__RECORDS TO USE__:
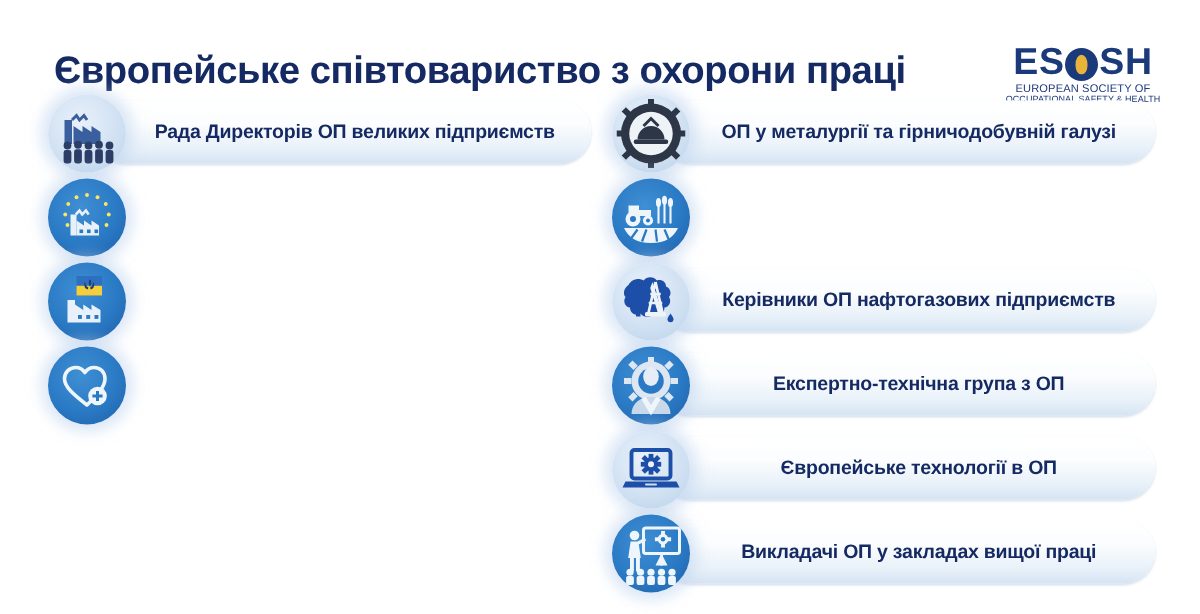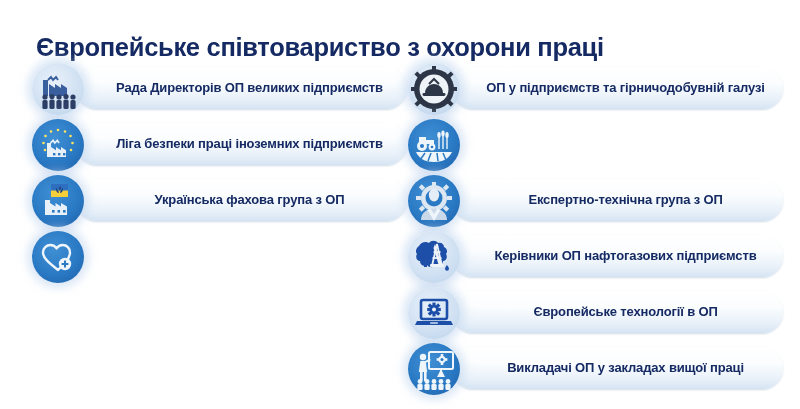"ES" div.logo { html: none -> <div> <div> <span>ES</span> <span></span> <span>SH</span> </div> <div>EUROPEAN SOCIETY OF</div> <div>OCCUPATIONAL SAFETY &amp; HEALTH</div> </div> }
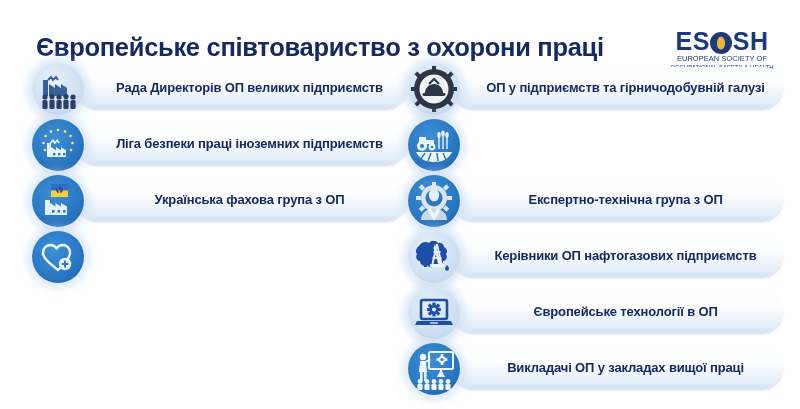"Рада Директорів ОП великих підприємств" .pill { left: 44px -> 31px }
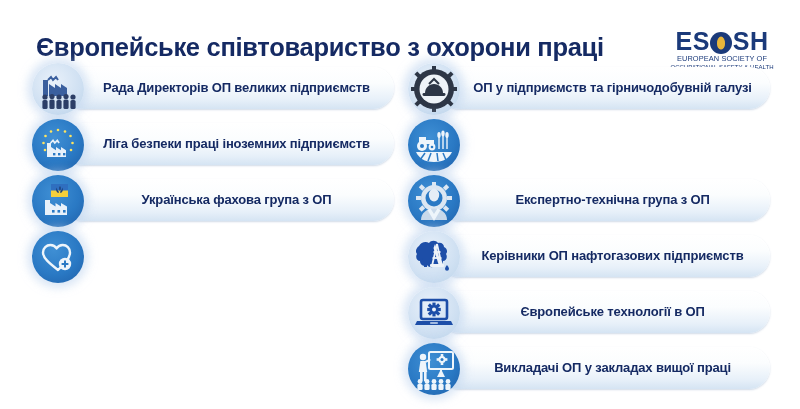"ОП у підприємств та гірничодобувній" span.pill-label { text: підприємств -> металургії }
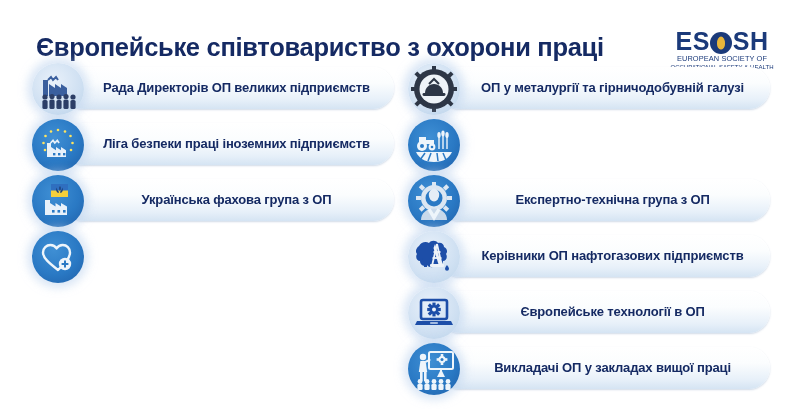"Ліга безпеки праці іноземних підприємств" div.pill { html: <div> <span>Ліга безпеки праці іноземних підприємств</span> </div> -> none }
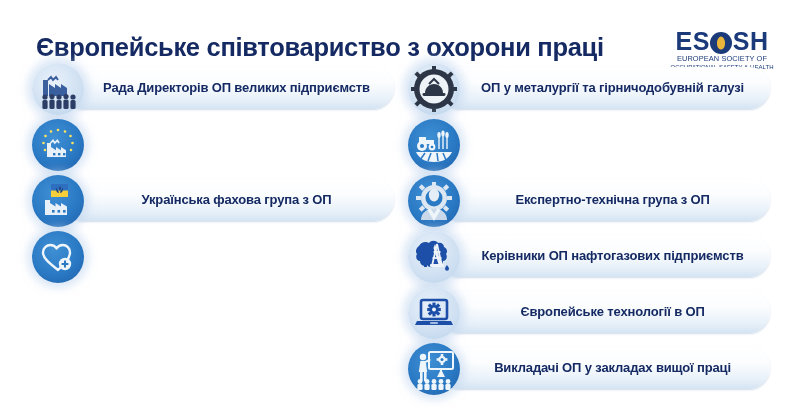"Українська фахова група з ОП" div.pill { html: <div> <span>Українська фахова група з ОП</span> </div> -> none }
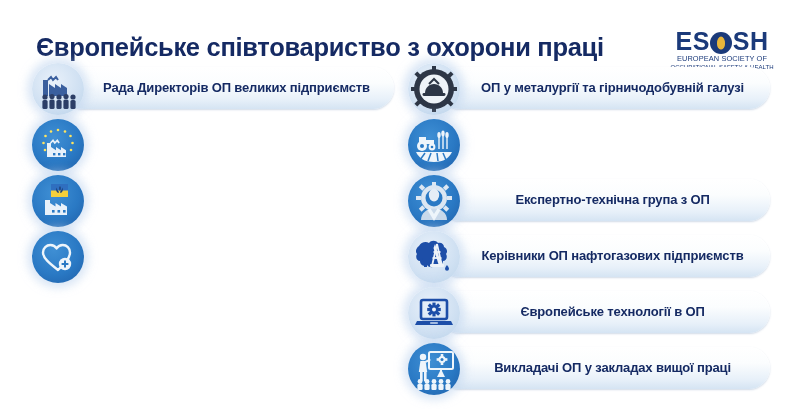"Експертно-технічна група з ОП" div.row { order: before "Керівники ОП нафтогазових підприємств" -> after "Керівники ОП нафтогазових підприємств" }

...

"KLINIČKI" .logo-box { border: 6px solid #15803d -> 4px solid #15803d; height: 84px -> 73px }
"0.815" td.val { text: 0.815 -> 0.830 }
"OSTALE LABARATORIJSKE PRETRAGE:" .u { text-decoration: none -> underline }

---

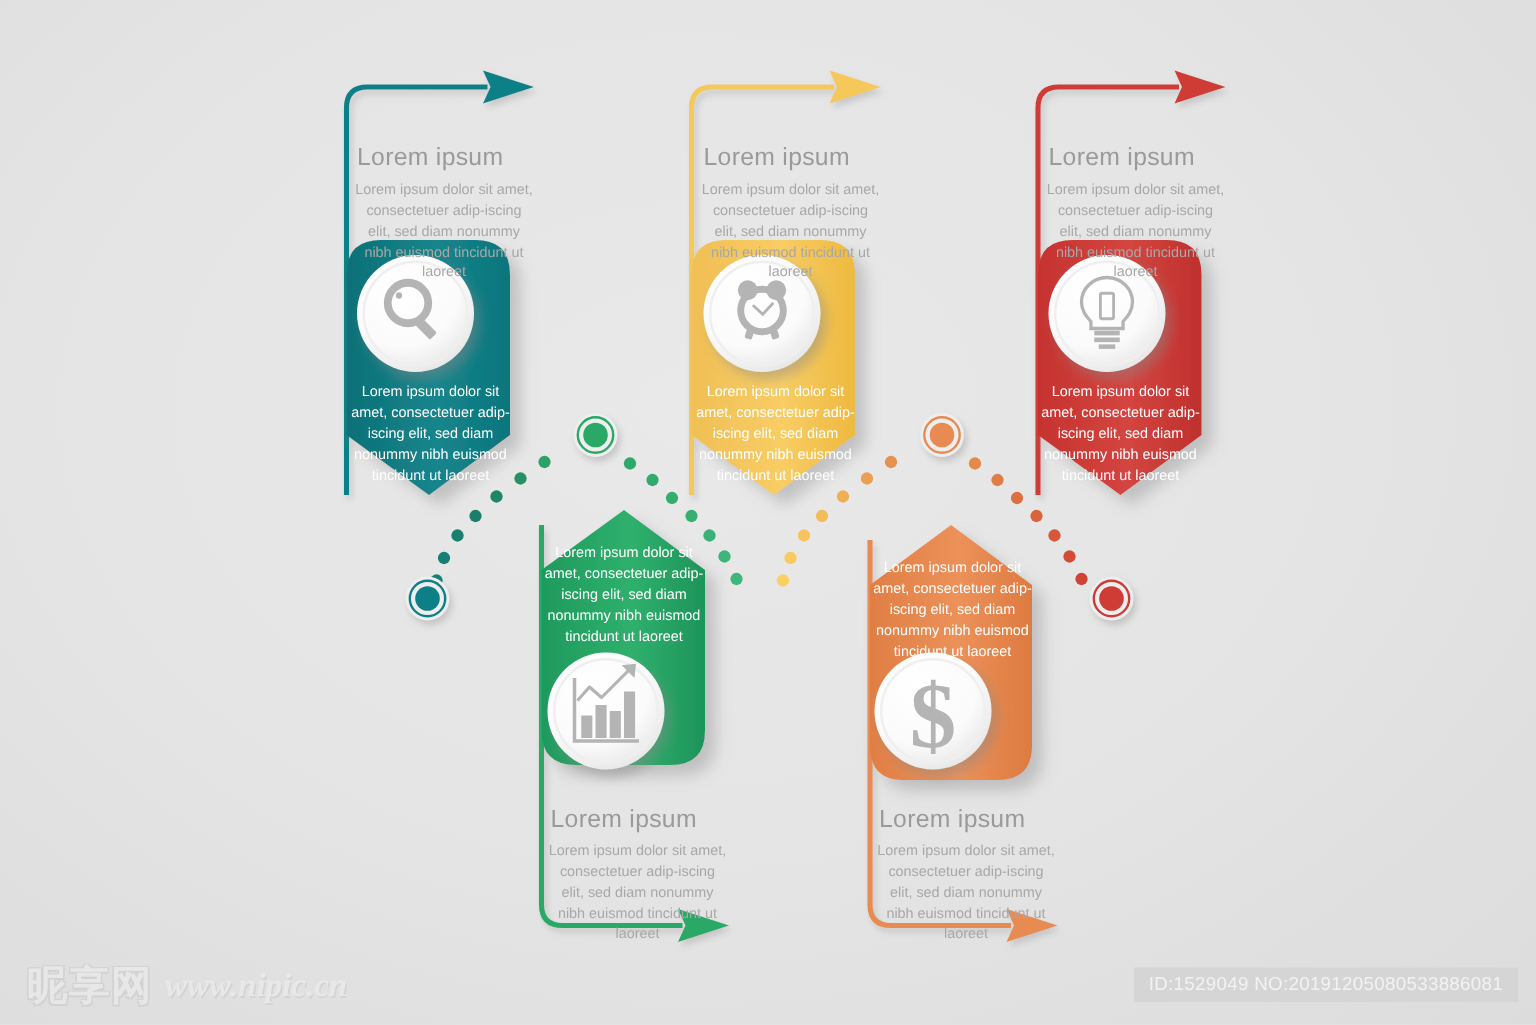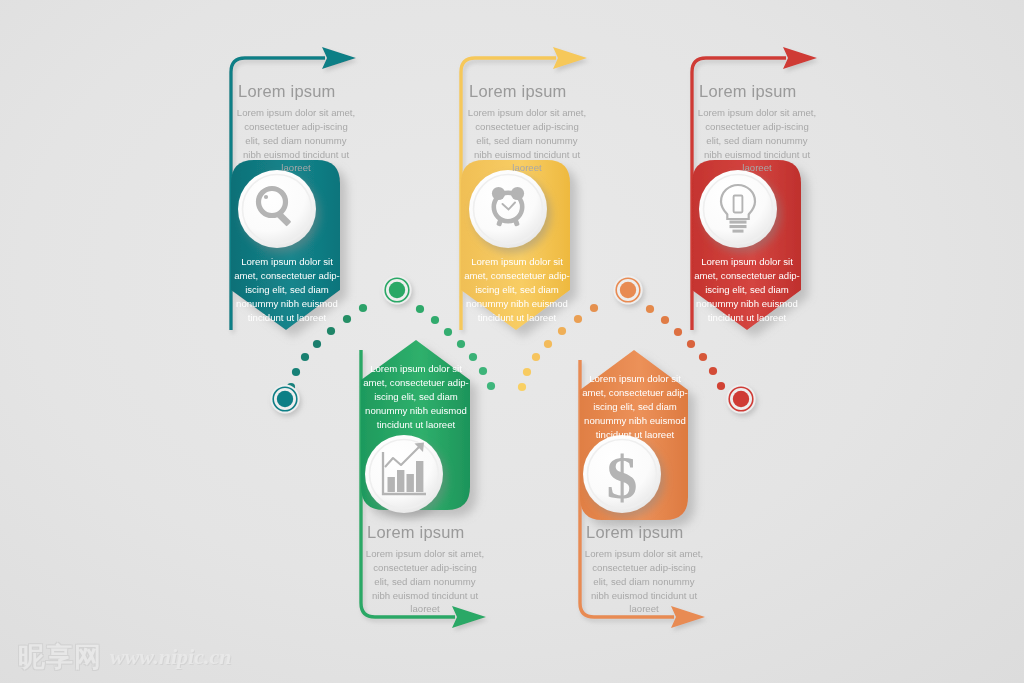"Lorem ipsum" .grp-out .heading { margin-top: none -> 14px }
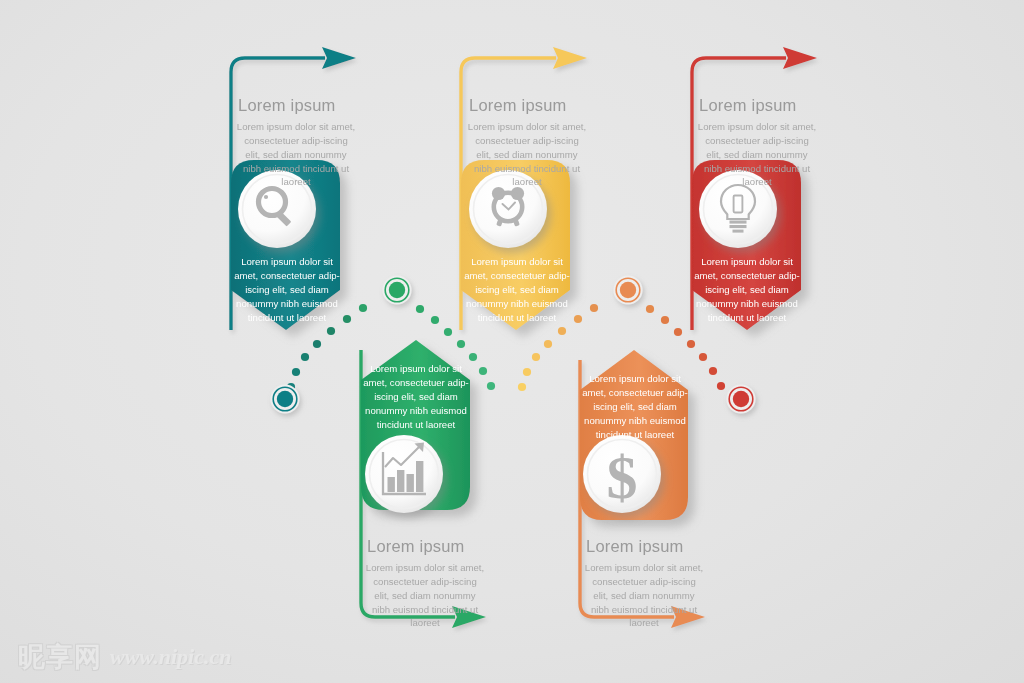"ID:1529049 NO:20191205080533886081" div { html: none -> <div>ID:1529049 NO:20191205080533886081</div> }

__TASK BRIEF__: Only the lines above from the one with "text: 0.815 ->" up to and including the one with "text-decoration: none ->" should be repeated, exactly as written.

__SOLUTION FOR THIS EXERCISE__:
"0.815" td.val { text: 0.815 -> 0.830 }
"OSTALE LABARATORIJSKE PRETRAGE:" .u { text-decoration: none -> underline }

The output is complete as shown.